### What to produce
The answer is all of the data, repeated exactly.

Stored items
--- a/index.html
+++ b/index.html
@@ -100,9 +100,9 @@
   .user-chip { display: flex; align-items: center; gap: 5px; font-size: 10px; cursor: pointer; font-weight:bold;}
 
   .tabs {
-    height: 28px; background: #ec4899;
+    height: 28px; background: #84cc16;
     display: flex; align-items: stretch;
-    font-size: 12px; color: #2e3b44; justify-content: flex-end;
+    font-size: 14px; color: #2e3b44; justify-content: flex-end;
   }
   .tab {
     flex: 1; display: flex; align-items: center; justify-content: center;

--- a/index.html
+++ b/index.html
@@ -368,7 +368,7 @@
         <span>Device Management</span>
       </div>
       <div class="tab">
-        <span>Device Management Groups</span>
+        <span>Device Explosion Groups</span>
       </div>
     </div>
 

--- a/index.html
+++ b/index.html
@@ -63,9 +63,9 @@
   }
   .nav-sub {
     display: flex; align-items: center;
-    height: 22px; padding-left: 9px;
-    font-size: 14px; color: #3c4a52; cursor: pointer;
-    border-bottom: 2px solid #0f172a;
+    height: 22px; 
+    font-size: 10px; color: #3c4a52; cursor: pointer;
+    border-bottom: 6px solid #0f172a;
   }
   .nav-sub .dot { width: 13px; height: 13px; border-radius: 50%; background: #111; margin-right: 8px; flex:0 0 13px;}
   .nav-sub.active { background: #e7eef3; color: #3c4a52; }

### Task answer
--- a/index.html
+++ b/index.html
@@ -100,9 +100,9 @@
   .user-chip { display: flex; align-items: center; gap: 5px; font-size: 10px; cursor: pointer; font-weight:bold;}
 
   .tabs {
-    height: 28px; background: #ec4899;
+    height: 28px; background: #84cc16;
     display: flex; align-items: stretch;
-    font-size: 12px; color: #2e3b44; justify-content: flex-end;
+    font-size: 14px; color: #2e3b44; justify-content: flex-end;
   }
   .tab {
     flex: 1; display: flex; align-items: center; justify-content: center;

--- a/index.html
+++ b/index.html
@@ -368,7 +368,7 @@
         <span>Device Management</span>
       </div>
       <div class="tab">
-        <span>Device Management Groups</span>
+        <span>Device Explosion Groups</span>
       </div>
     </div>
 

--- a/index.html
+++ b/index.html
@@ -63,9 +63,9 @@
   }
   .nav-sub {
     display: flex; align-items: center;
-    height: 22px; padding-left: 9px;
-    font-size: 14px; color: #3c4a52; cursor: pointer;
-    border-bottom: 2px solid #0f172a;
+    height: 22px; 
+    font-size: 10px; color: #3c4a52; cursor: pointer;
+    border-bottom: 6px solid #0f172a;
   }
   .nav-sub .dot { width: 13px; height: 13px; border-radius: 50%; background: #111; margin-right: 8px; flex:0 0 13px;}
   .nav-sub.active { background: #e7eef3; color: #3c4a52; }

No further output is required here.